Анатолий Найман. «Я прощаюсь с этим временем навек»
Есть люди, чье присутствие на земле ощущаешь очень остро вне зависимости от того, знакомы вы с ними или нет. Мы не были знакомы с Анатолием Генриховичем Найманом, хотя, думаю, такая возможность при желании могла бы легко представиться: жили в одном городе, наши литературные маршруты много раз пересекались в одних и тех же редакционных и издательских кабинетах, наконец, я много лет знаю его приемную дочь Анну Наринскую. Тем не менее что-то не совпало, не сошлось. Не хватило какой-то самой малости в виде повода или чьего-то дружеского жеста. Об этом думаю сейчас с большим сожалением. Потому что Анатолий Генрихович был, конечно, человеком особого калибра, существовавшим абсолютно отдельно и автономно. И этой своей экстерриториальностью, похоже, очень дорожившим и в приватной жизни, и в творчестве.
Никогда не состоял в Союзе писателей, никогда не примыкал ни к каким творческим группировкам. Числился во французском «ПЕН-клубе», но это было скорее данью перестроечному времени, некоей уступкой обязательному джентльменскому набору успешного писателя 90-х годов, включавшему в себя гранты западных фондов, курсы лекций в американских университетах, публикации в журнале New Yorker и переводы на европейские языки.
Во всем этом Найман участвовал с надменной неохотой. Держал, что называется, дистанцию. И любую активность в налаживании нужных связей и саморекламу воспринимал как непростительную уступку дурному вкусу. Сам признавался, что для него любая известность, слава не имеют преимуществ перед безвестностью — ни сиюминутных, ни в видимой перспективе. Но требуют несравнимо больших усилий и затрат. «За целую жизнь я не освободился от ощущения неприятности, когда выслушиваю одобрение».
Вообще Найман был человеком безупречных манер и отменного вкуса. Может быть, ему это даже в какой-то момент мешало? Тем более что вкус и манеры достались не по праву происхождения или воспитания. Кто он был? Обычный советский мальчик из еврейской семьи. Сын инженера и домохозяйки.
Как горько пошутил однажды Василий Павлович Аксенов: «Все мы из одного детского дома». Но в том-то и дело, что Толя Найман был совсем другой породы. Свой вкус и манеры он сам в себе воспитал и не уставал шлифовать всю жизнь.
Это сразу оценила Анна Ахматова, когда он пришел к ней почитать свои стихи в квартиру на улице Красной Конницы. Найман вспоминал, что чтение это происходило в какой-то свинцовой тишине. Казалось, Ахматова никак не реагировала на его приход и стихи. Сидела недвижимо и молчала, как умела молчать только она, намертво парализуя все живое. Это всегда было испытание для чужаков, что-то вроде экзамена, который должен был сдать каждый, кто решил посетить королеву.

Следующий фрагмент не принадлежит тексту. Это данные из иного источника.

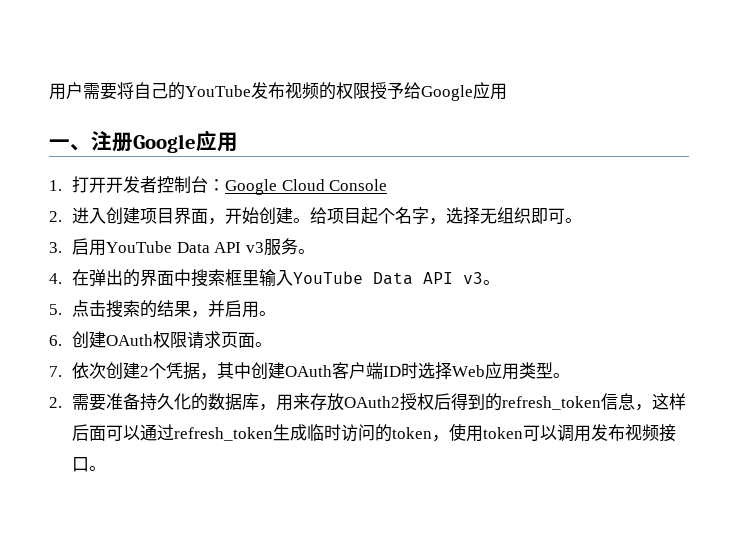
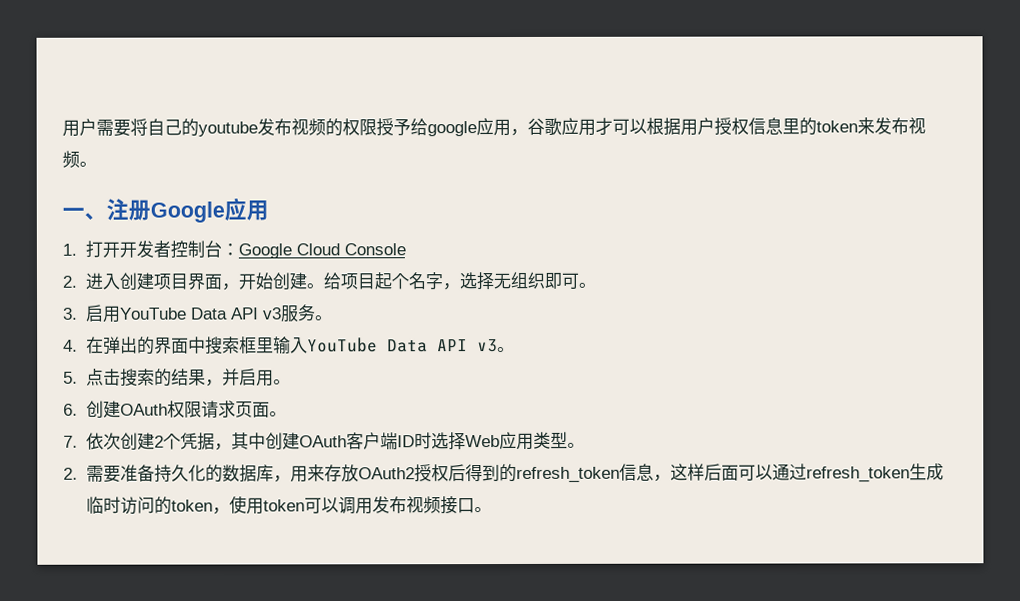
- 用户需要将自己的YouTube发布视频的权限授予给Google应用
+ 用户需要将自己的youtube发布视频的权限授予给google应用，谷歌应用才可以根据用户授权信息里的token来发布视频。

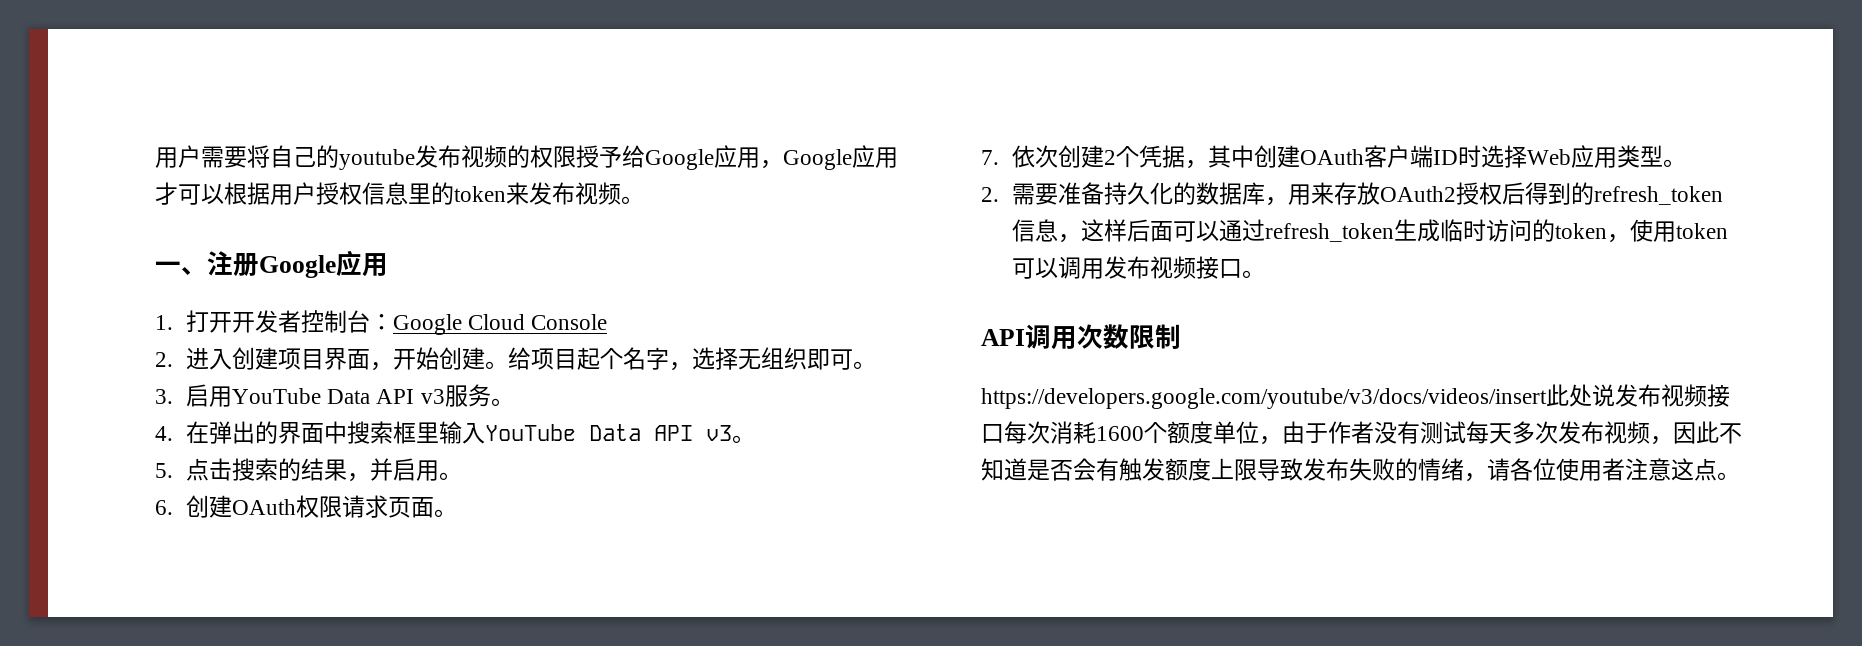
- 用户需要将自己的youtube发布视频的权限授予给google应用，谷歌应用才可以根据用户授权信息里的token来发布视频。
+ 用户需要将自己的youtube发布视频的权限授予给Google应用，Google应用才可以根据用户授权信息里的token来发布视频。
+ API调用次数限制
+ https://developers.google.com/youtube/v3/docs/videos/insert此处说发布视频接口每次消耗1600个额度单位，由于作者没有测试每天多次发布视频，因此不知道是否会有触发额度上限导致发布失败的情绪，请各位使用者注意这点。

Найман уже совсем отчаялся, но в его стихах выскочила строчка: «Как черной рыбой пляшет мой ботинок». Тут вдруг Ахматова прервала свое царственное молчание и сказала: «Мы бы сказали "ботинка" — в именительном падеже женского рода». Через какое-то время он прочел стихи о Павловске, где было такое место: «И ходят листья колесом вокруг туфля». Ахматова медленно уронила: «Мы бы сказали — туфли».
С этих «сапожных просчетов» и начался один из главных сюжетов в его судьбе. В какой-то момент он станет для АА самым близким человеком. Это был ее мужской тип. Красивый, большеглазый. Смоляные дуги бровей. В молодости Найман был похож на Моди, на Модильяни, ее легендарного любовника 1911 года. Сравните портреты — одно лицо. К тому же раньше других она распознала в нем аристократическую породу, что, разумеется, скрывалось его родителями. Ведь мама была из богатой рижской семьи. Училась во Франции, в Монпелье.
С этого момента имя «Толя» будет мелькать в ахматовских записных книжках в такт ее мерцательной аритмии. Он переводит с ней стихи Леопарди, он занимается ее издательскими делами, она поручает ему щекотливое дело с переписыванием завещания в пользу сына. Он все время где-то поблизости, мгновенно материализуясь по первому ее зову или звонку. В классическом смысле Найман, конечно, не мог считаться литературным секретарем. Обычно его секретарская работа не занимала более пятнадцати минут в сутки: перепечатать новое стихотворение, ответить на письма читателей. А когда он предлагал Ахматовой что-то сделать еще, то, как правило, слышал в ответ сокрушенное: «Один день — одно дело».